Top-Extra Juni 2019

und Haiku-Besprechung
von René Possél

 

die antwort
der löwenzahnwiese
bevor ich fragte

Bernadette Duncan

 

Kühler Morgen.
Eine Spinne
sammelt Perlen.

Reinhard Dellbrügge

 

wieder am Bahnhof
der Koffer wiegt
jedes Mal schwerer

Birgit Lockheimer

 

Paradiesgärtlein:
Die Schöpfkelle am Brunnen
angekettet.

Christiane Freimann

 

Frühlingsmorgen
im Badezimmerspiegel
blickt mich der Herbst an

Claudia v. Spies

 

nach der Untersuchung
den Blick des Arztes
festhalten

Anke Holtz

 

Bushaltestelle
neben mir wartet
eine Spinne

Marita Bagdahn

 

dreimal schon
den Führerschein
zum Abgeben zurechtgelegt

Martin Berner

 

er will gehen
zum ersten Mal sucht sie
sein Tagebuch

Martin Berner

 

verschaukelt
zwei Zitronenfalter
im Raps

Friedrich Winzer

 

Im Mai 2019 gingen für die Monatsauswahl Haiku heute 292 Haiku von 63 Autoren ein. René Possél wählte hieraus ohne Kenntnis der Autorennamen 10 Texte als besonders gelungen aus. Die ausgewählten Texte stehen in einer von ihm gewählten Reihenfolge.

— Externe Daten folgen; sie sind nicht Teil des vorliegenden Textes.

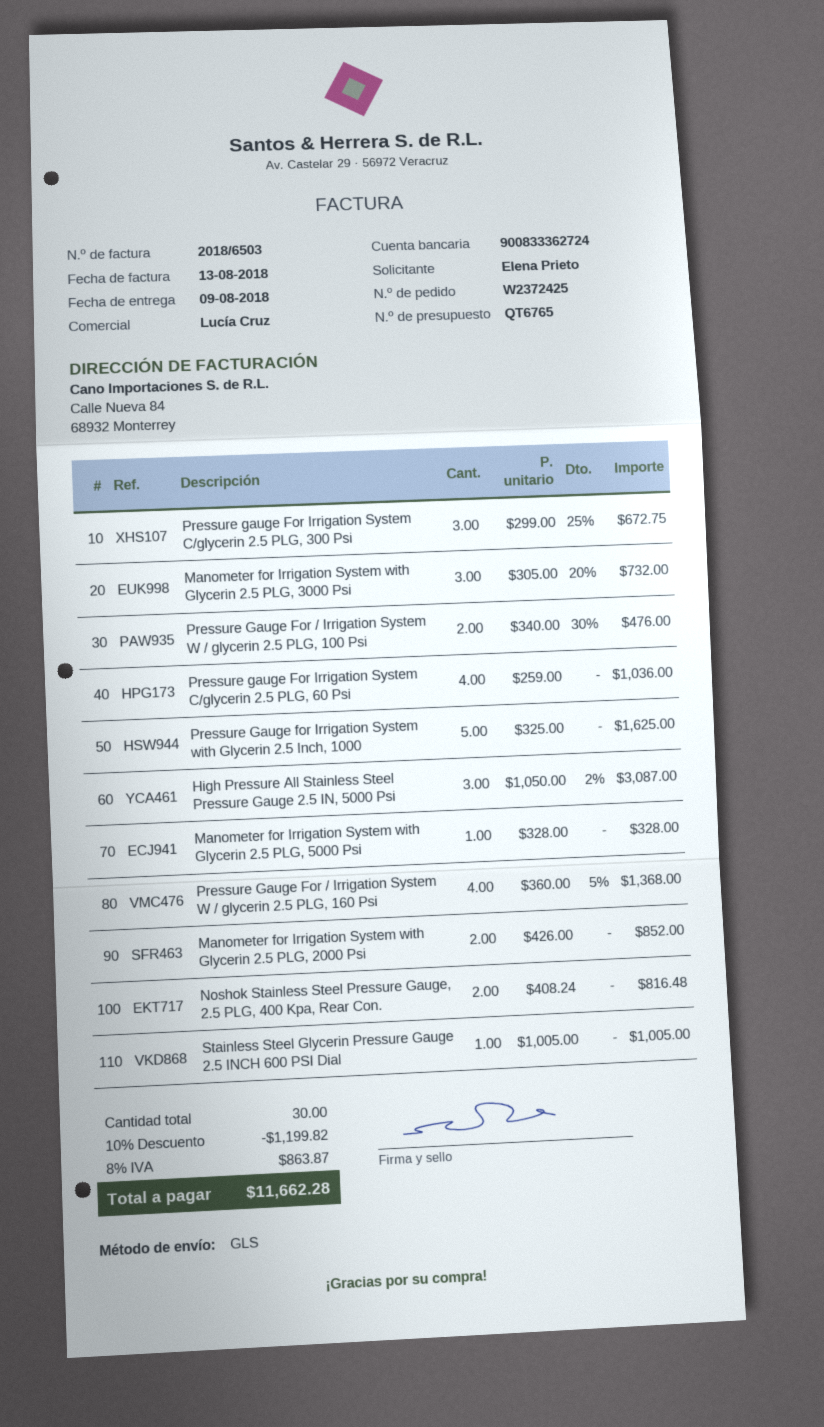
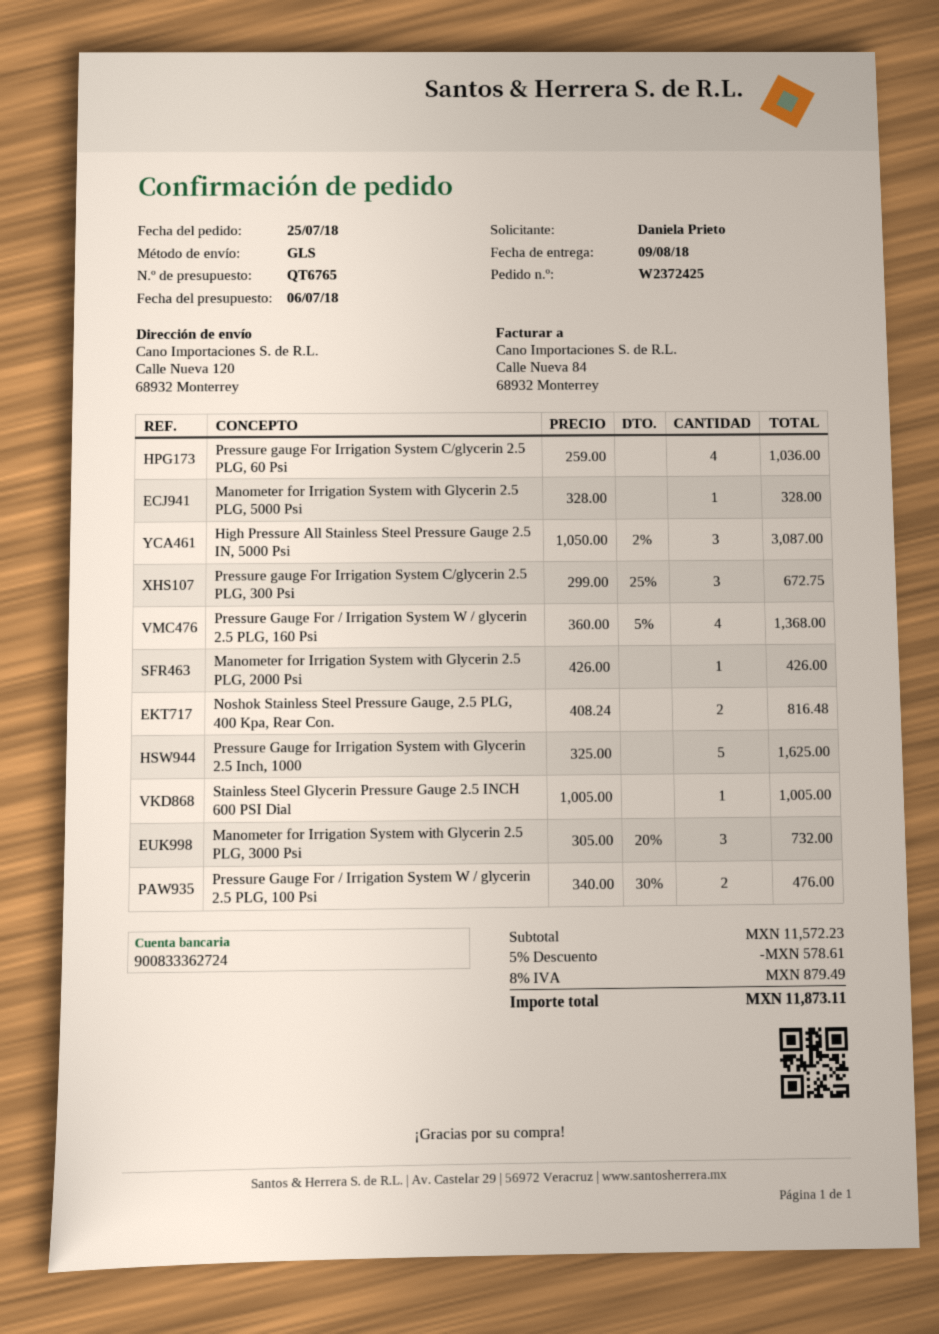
ordered by: Elena Prieto -> Daniela Prieto
Manometer for Irrigation System with Glycerin 2.5 PLG, 2000 Psi: 2 x 426.00 = 852.00 -> 1 x 426.00 = 426.00
discount: 10% = 1199.82 -> 5% = 578.61
tax: 8% = 863.87 -> 8% = 879.49
total: 11662.28 -> 11873.11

Zu einem der Haiku schrieb er die untere Besprechung.

 

die antwort
der löwenzahnwiese
bevor ich fragte

Bernadette Duncan

 

Ich gestehe, dass ich das Haiku nicht vollends gelungen finde. So sollte es in der dritten Zeile besser heißen: „bevor ich frage“. („Haiku erzählen von der Gegenwart … Deshalb wird das Präsens gebraucht.“ Siehe: haiku-heute, Haiku in der Schule – Stichwort Gegenwärtigkeit)

Dennoch „hat“ das Haiku etwas Apartes, womöglich Philosophisches an sich, das einen Denkanstoß geben kann …

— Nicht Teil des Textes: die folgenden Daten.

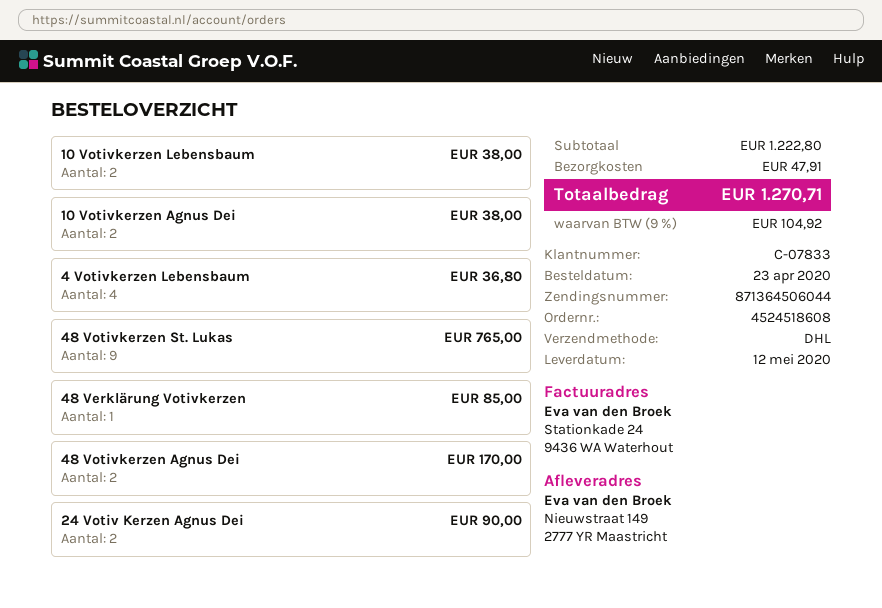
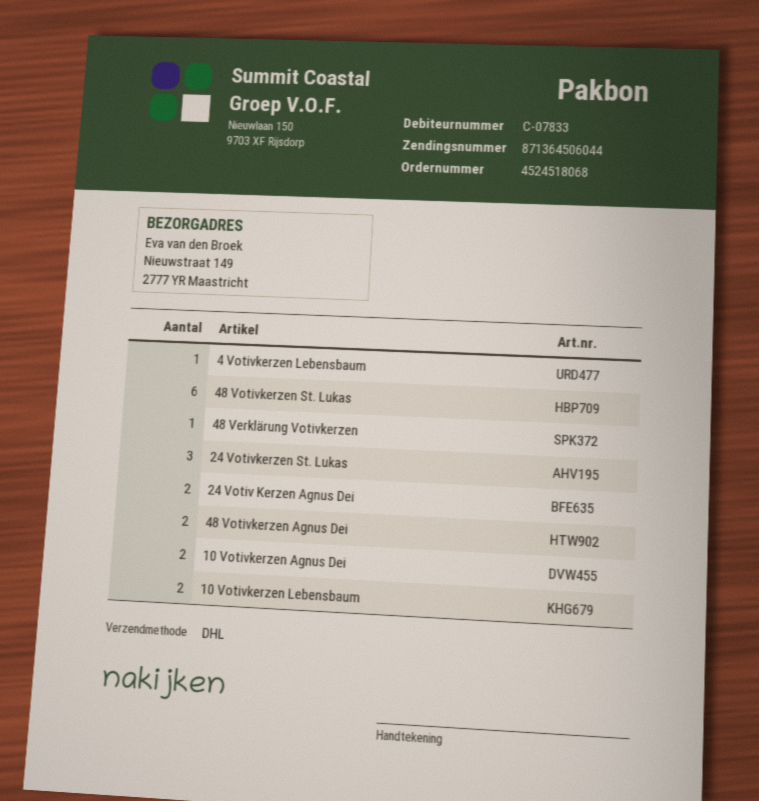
order number: 4524518608 -> 4524518068
4 Votivkerzen Lebensbaum: 4 -> 1
48 Votivkerzen St. Lukas: 9 -> 6
24 Votivkerzen St. Lukas: none -> 3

Für den Haiku-Dichter stellt der Anblick der Löwenzahnwiese eine Antwort dar. Die Frage, auf die sie Antwort ist, hat er noch gar nicht im Bewusstsein oder gar auf der Zunge. Herauszufinden, inwiefern die Löwenzahnwiese Antwort ist und wie die Frage dazu lautet, macht den Reiz dieses Haiku aus. Alles ist offen und möglich – und schafft damit maximalen Raum für Denken und Fantasie auf dem Hintergrund des jeweiligen Lesers oder Hörers.

Hier ein, mein Lese- und Verstehens-Versuch: In der mittelalterlichen, scholastischen Philosophie war ein Kernsatz der Transzendentalien-Lehre:

„Verum, bonum, pulchrum et unum convertuntur“ = „Das Wahre, Gute, Schöne und Eine sind austauschbar“

Das bedeutet: Wenn etwas schön ist, weist es damit auch auf die Wahrheit, die Güte und die Einheit des Seins hin.

Auf unser Haiku angewendet, kann das heißen: Wenn uns etwas Schönes übersteigt (=transzendiert), erfahren wir darin etwas von der Wahrheit, der Güte und Einheit des ganzen Seins. Konkret gesagt: Wer von der Schönheit einer Löwenzahnwiese überwältigt wird, erhält eine Antwort auf die dann vielleicht erst hochkommende Frage:

Wie kann die Welt verlogen, böse und zerrissen sein, wie es manchmal den Anschein hat, wenn es so etwas Schönes gibt?! Ich gestehe: Diese Denk-Anstößigkeit des Haiku finde ich gelungen.